** Records follows **

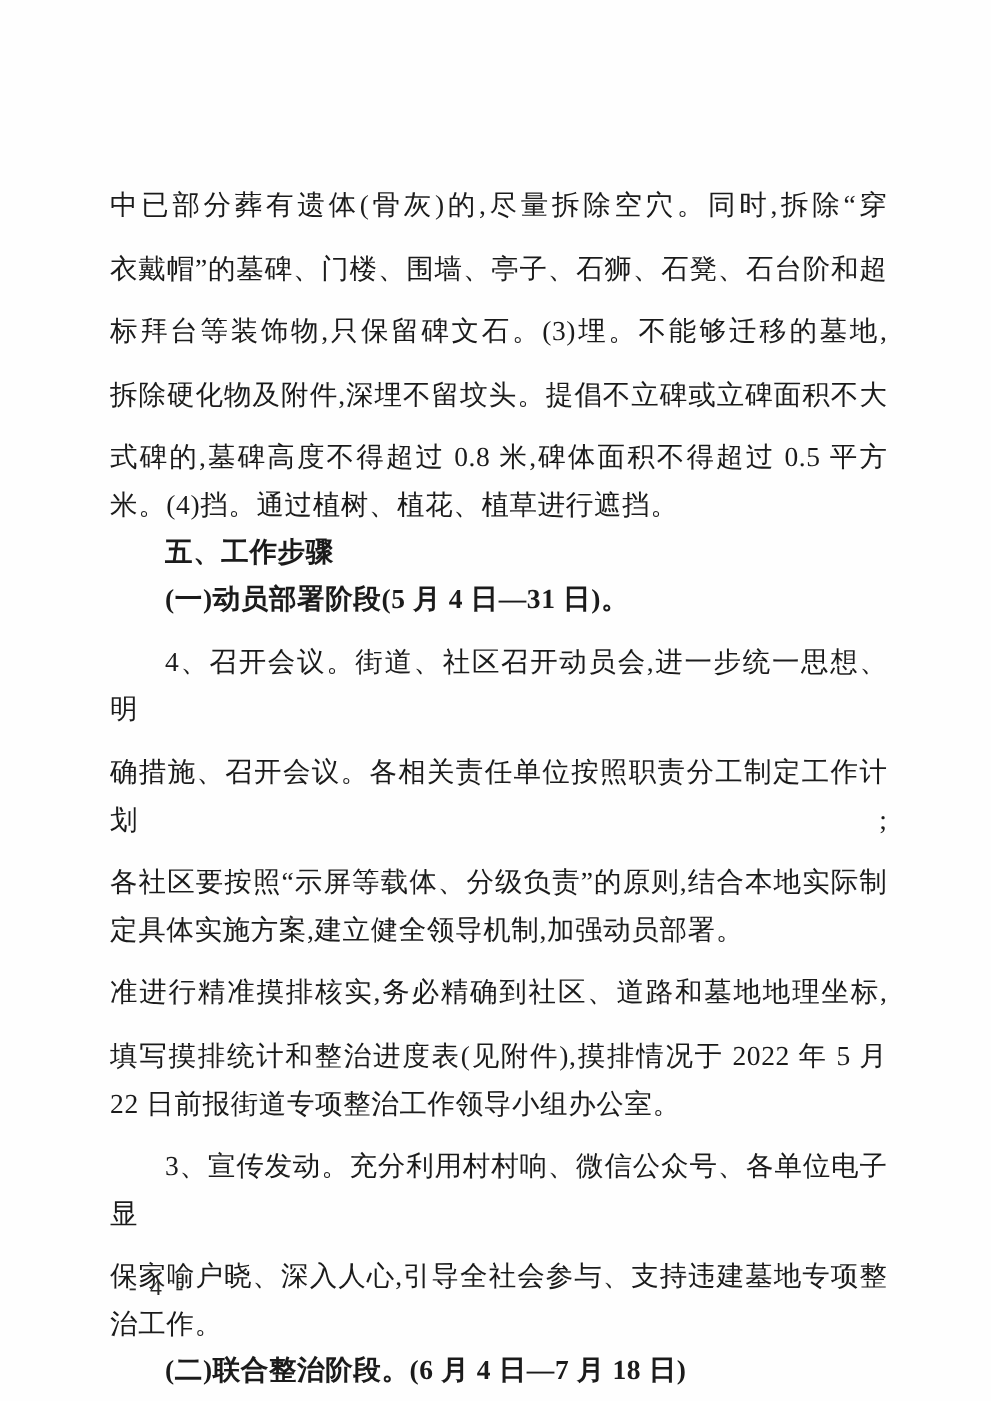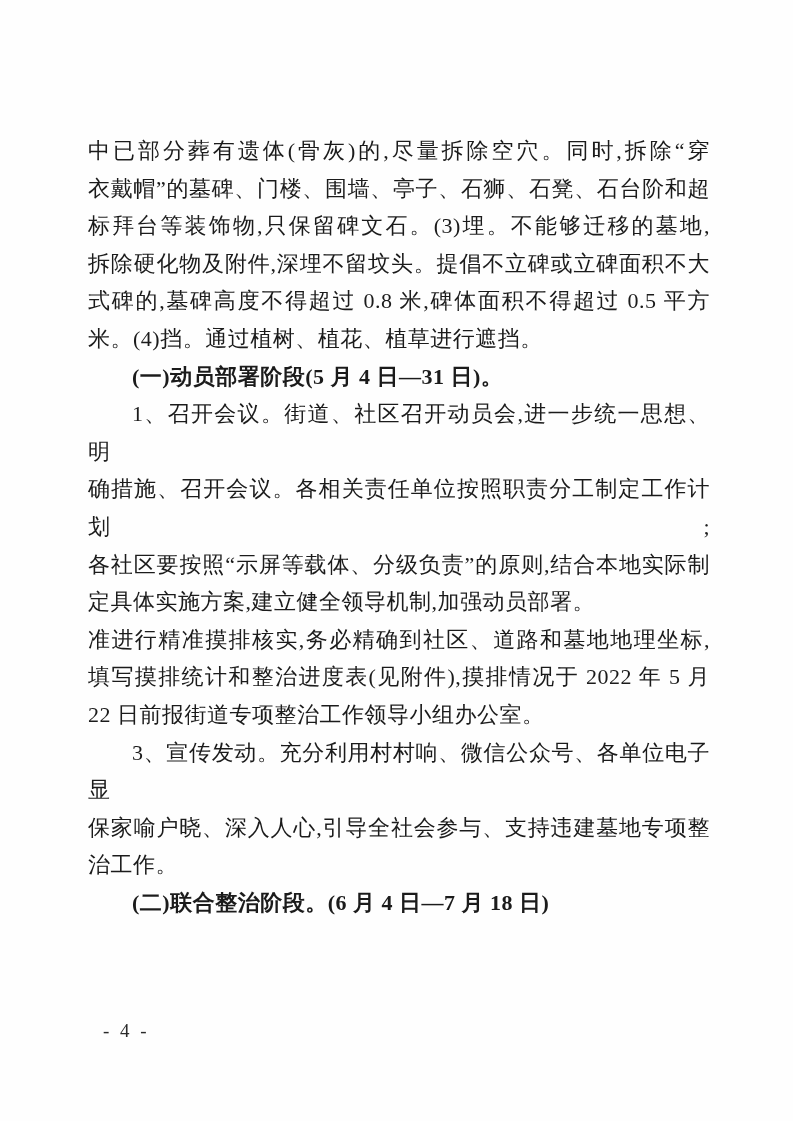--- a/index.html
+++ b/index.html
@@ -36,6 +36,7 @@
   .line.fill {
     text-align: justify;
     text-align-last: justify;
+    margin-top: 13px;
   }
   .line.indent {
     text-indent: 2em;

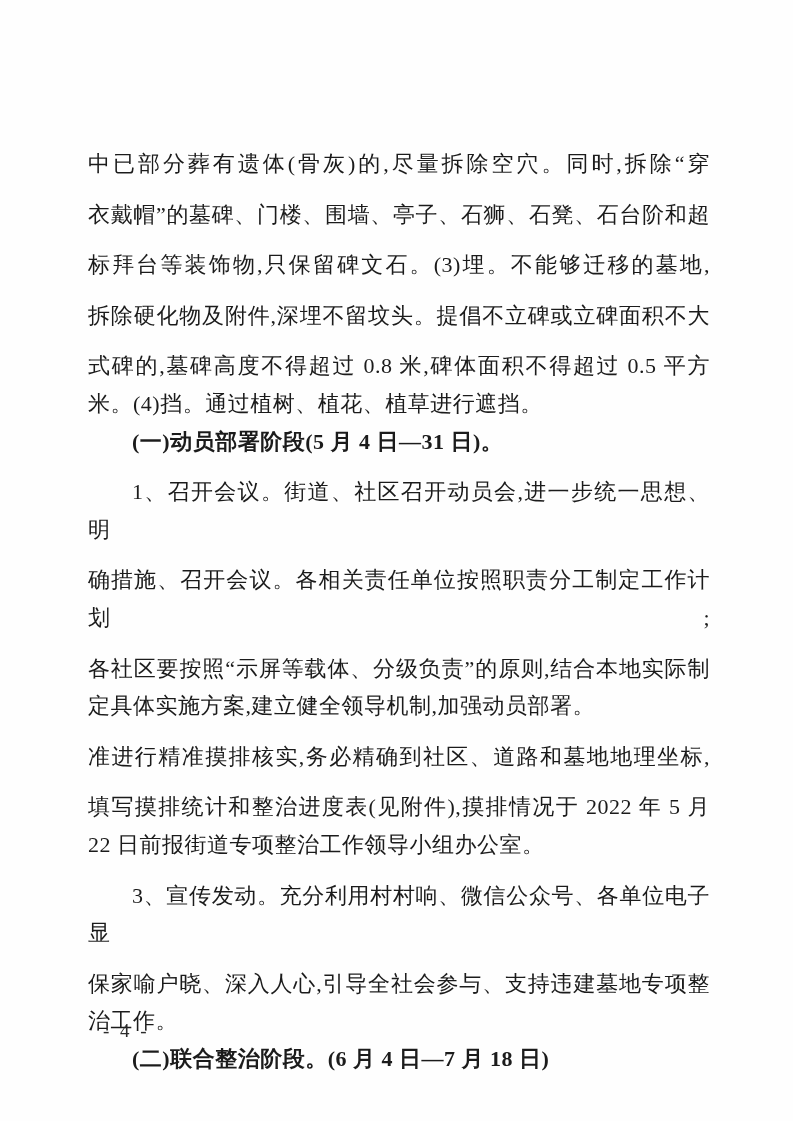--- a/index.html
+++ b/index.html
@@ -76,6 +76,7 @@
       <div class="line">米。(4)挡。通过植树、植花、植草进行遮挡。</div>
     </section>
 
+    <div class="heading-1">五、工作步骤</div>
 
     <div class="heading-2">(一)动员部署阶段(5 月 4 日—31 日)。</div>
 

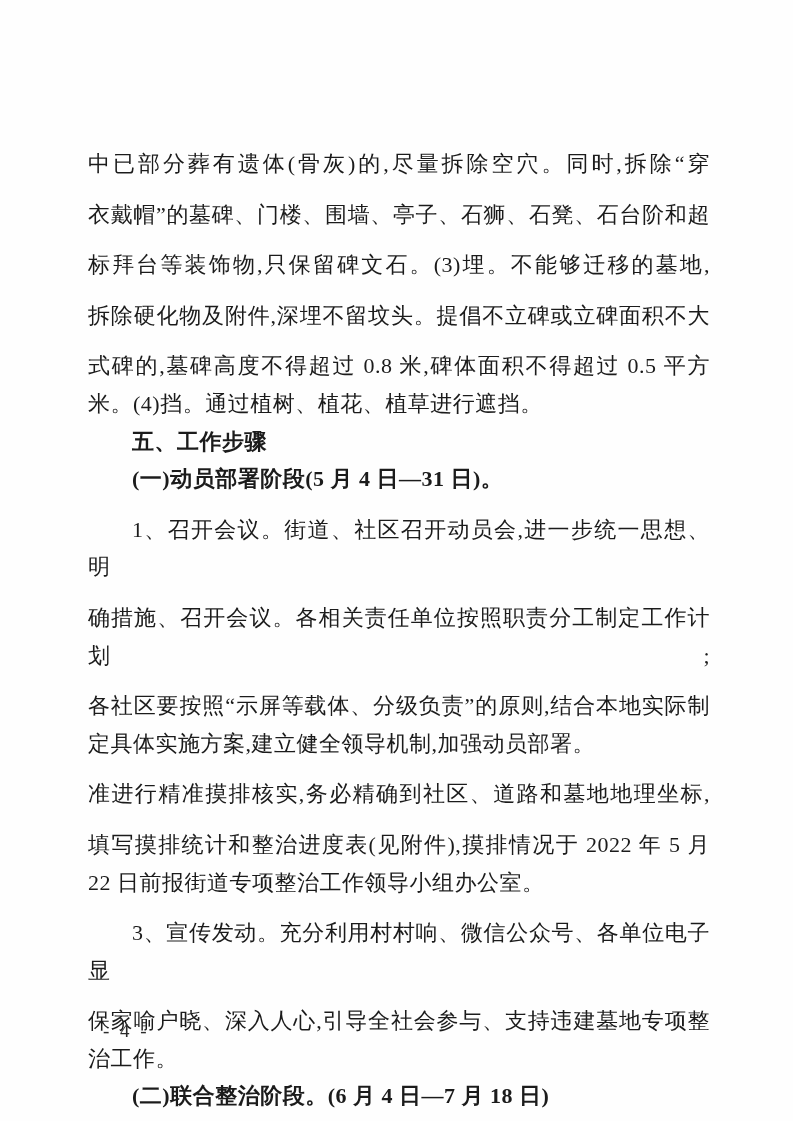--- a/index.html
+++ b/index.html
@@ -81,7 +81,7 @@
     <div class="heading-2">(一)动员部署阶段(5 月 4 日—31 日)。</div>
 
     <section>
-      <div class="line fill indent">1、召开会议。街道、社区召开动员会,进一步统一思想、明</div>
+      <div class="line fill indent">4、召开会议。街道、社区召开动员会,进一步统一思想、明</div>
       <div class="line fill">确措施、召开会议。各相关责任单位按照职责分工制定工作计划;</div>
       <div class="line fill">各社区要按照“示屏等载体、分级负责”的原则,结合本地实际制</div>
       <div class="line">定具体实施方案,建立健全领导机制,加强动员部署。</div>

** End of Records **
** Records follows **

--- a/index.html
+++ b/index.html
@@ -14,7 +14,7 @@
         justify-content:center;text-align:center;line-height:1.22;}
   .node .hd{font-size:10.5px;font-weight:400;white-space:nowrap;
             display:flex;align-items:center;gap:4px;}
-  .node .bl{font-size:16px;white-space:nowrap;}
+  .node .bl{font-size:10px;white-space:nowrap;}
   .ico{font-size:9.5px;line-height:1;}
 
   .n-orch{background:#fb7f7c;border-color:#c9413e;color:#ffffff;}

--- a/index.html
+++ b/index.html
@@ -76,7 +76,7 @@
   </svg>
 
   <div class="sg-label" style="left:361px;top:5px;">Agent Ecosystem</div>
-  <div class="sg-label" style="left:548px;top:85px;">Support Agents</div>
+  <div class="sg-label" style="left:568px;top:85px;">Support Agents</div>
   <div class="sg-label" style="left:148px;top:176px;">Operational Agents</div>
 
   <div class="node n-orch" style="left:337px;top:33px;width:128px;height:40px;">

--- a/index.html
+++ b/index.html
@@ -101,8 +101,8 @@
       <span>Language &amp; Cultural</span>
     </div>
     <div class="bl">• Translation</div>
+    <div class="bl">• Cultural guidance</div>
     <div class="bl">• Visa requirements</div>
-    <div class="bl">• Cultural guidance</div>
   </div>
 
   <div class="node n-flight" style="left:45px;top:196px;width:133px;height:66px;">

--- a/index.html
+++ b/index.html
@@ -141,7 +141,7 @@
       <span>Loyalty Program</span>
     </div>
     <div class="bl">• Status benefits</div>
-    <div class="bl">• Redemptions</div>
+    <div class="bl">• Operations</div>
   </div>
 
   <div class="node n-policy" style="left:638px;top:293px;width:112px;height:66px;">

** End of Records **

Assigned task:
From the listing above, return every line that carries the string "span".

Response to the exercise:
       <span>Language &amp; Cultural</span>
       <span>Loyalty Program</span>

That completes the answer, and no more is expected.